Testosterone Replacement Therapy (TRT) is a medical treatment designed to restore testosterone levels in individuals experiencing hypogonadism, commonly known as low T. This condition is diagnosed when a person has consistently low serum testosterone levels combined with related symptoms like fatigue, low libido, or changes in body composition. Because testosterone is a controlled substance, its administration requires careful medical oversight, and dosing must be highly individualized. Attempting to determine a dosage without professional guidance can be ineffective or dangerous.
Understanding Volume Versus Active Dose
The question of “how many mL” is often misleading because the therapeutic dose is measured in milligrams (mg), not milliliters (mL). Milligrams represent the amount of the active medication, while milliliters indicate the volume of the carrier oil that delivers the dose. The relationship between these two measurements is determined by the concentration of the testosterone solution, which is printed on the vial.
Common concentrations for injectable testosterone, such as Cypionate or Enanthate, are typically 100 mg/mL or 200 mg/mL. This concentration is necessary for converting the prescribed milligram dose into the volume needed for injection.

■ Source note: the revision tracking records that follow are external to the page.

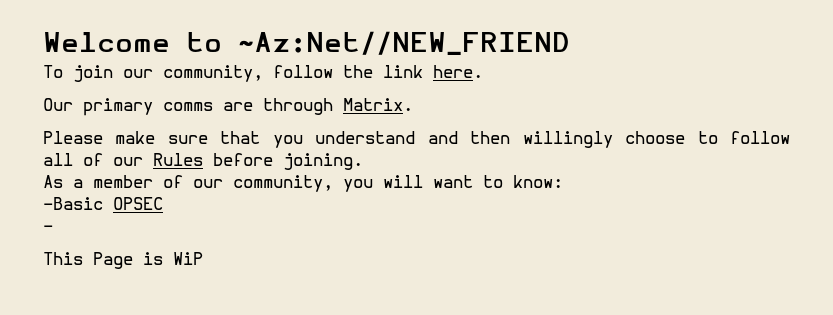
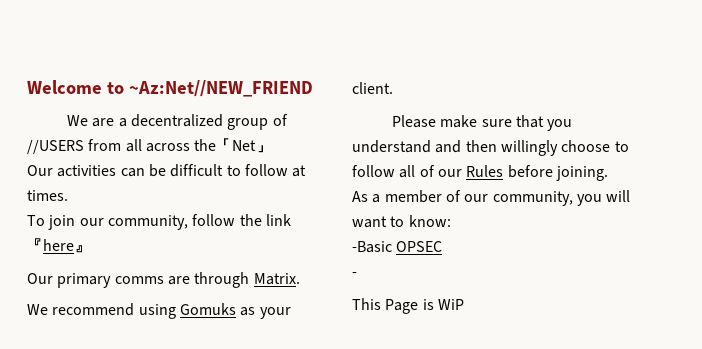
(570, 43) none -> [66,114,288,130] [27,138,272,154] [27,164,307,177] [27,190,68,201] // We are a decentralized group of //USERS from all across the「Net」 // Our activities can be difficult to follow at times.
[433,65,483,78] here. -> [27,238,90,253] 『here』
(413, 104) none -> [27,303,291,319] [352,82,393,94] // We recommend using Gomuks as your client.

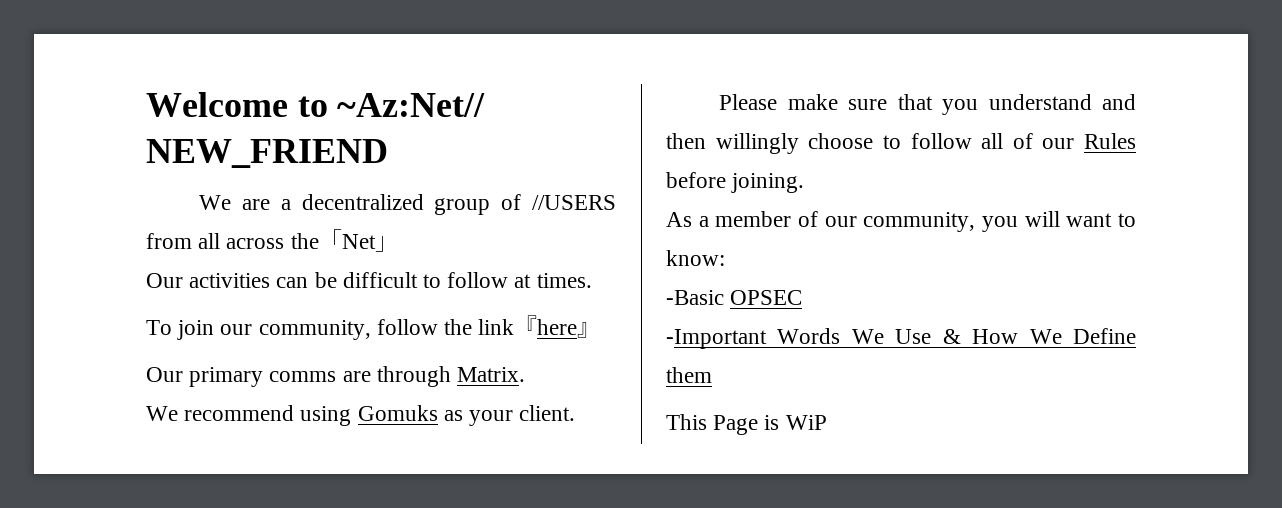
[128,80,313,97] ~Az:Net//NEW_FRIEND -> [337,93,486,117] [146,139,388,168] ~Az:Net// NEW_FRIEND
[352,272,357,277] - -> [666,328,1136,349] [666,367,712,383] -Important Words We Use & How We Define them

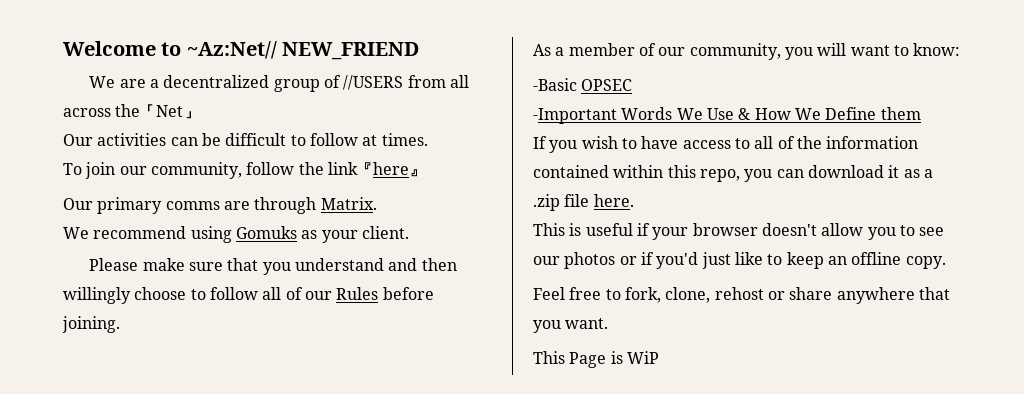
(712, 375) none -> [533,136,919,153] [533,165,933,182] [533,194,634,211] [533,223,945,240] [533,252,946,269] [533,287,950,304] [533,318,609,333] // If you wish to have access to all of the information contained within this repo, you can download it as a .zip file here. // This is useful if your browser doesn't allow you to see our photos or if you'd just like to keep an offline copy. // Feel free to fork, clone, rehost or share anywhere that you want.

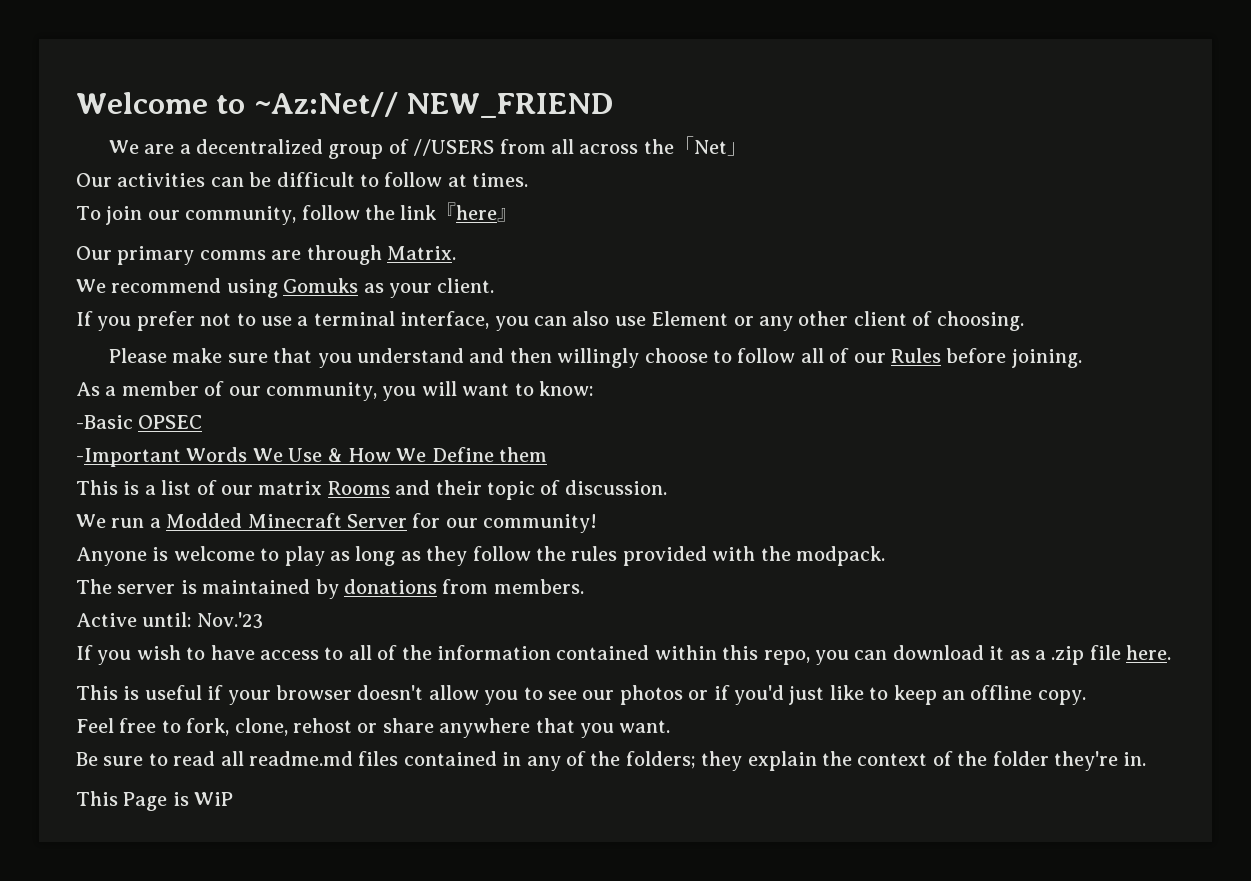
(409, 232) none -> [76,311,1024,331] // If you prefer not to use a terminal interface, you can also use Element or any other client of choosing.
(921, 113) none -> [76,480,667,500] [76,513,598,533] [76,546,885,566] [76,579,584,599] [76,612,263,629] // This is a list of our matrix Rooms and their topic of discussion. // We run a Modded Minecraft Server for our community! // Anyone is welcome to play as long as they follow the rules provided with the modpack. // The server is maintained by donations from members. // Active until: Nov.'23
(609, 323) none -> [76,751,1147,771] // Be sure to read all readme.md files contained in any of the folders; they explain the context of the folder they're in.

For example, if a patient is prescribed 100 mg per week using a 200 mg/mL concentration, they inject 0.5 mL. If the concentration is 100 mg/mL, the patient would need 1.0 mL. Therefore, the milliliter measurement is entirely dependent on the drug’s concentration, not the dose itself.
Typical Starting Ranges for Testosterone Replacement Therapy
The dosage for injectable TRT is always prescribed in milligrams (mg) per week. For adult males, the typical starting range for an injectable testosterone ester, such as Cypionate or Enanthate, is between 50 mg and 100 mg per week. This initial range is considered conservative, allowing the body to adjust while providers assess the initial response.
Some protocols utilize higher starting doses, sometimes ranging from 100 mg to 200 mg per week, or administer the higher amount every two weeks. Since common esters have a half-life of around eight days, weekly injections are often preferred to minimize hormone level fluctuation. The goal of this starting dosage is to bring the patient’s total testosterone levels into the mid-normal reference range, typically between 400 and 600 ng/dL.
Key Variables That Determine Your Weekly Dose
The appropriate final weekly dose is determined by a process of careful adjustment, or titration, based on several individual factors. A patient’s baseline laboratory results, specifically their total and free testosterone levels before treatment, are the primary focus. Individuals starting with severely low testosterone may require a slightly higher initial dose to reach the therapeutic range.
The patient’s reported symptoms, such as energy levels, mood, and libido, are equally important in guiding dose adjustments. A dose that normalizes blood levels but fails to resolve symptoms will likely be increased. Body mass index (BMI) and overall body composition also play a role, as higher body fat may convert more testosterone into estrogen. Age and individual metabolism affect how quickly the body processes and clears the hormone, influencing the final therapeutic range.
Injection Frequency and The Role of Medical Monitoring
While the traditional approach to TRT often involved injections every one to two weeks, many practitioners now prefer more frequent administration to maintain stable hormone levels. Injecting once or twice weekly helps to smooth out the peaks and troughs of testosterone concentration in the bloodstream. More stable levels are associated with a reduction in common side effects, such as mood swings and water retention, which occur when hormone levels fluctuate dramatically.
Ongoing medical monitoring is required for safe and effective TRT, involving regular laboratory work and symptom checks. Initially, blood work is performed a few months after starting therapy or changing the dose to ensure the medication achieves the target range. Once stable, monitoring typically continues every six to twelve months to check serum testosterone, estrogen, and hematocrit levels. These periodic checks confirm the dose remains appropriate and mitigate potential health risks, such as an excessive increase in red blood cell count.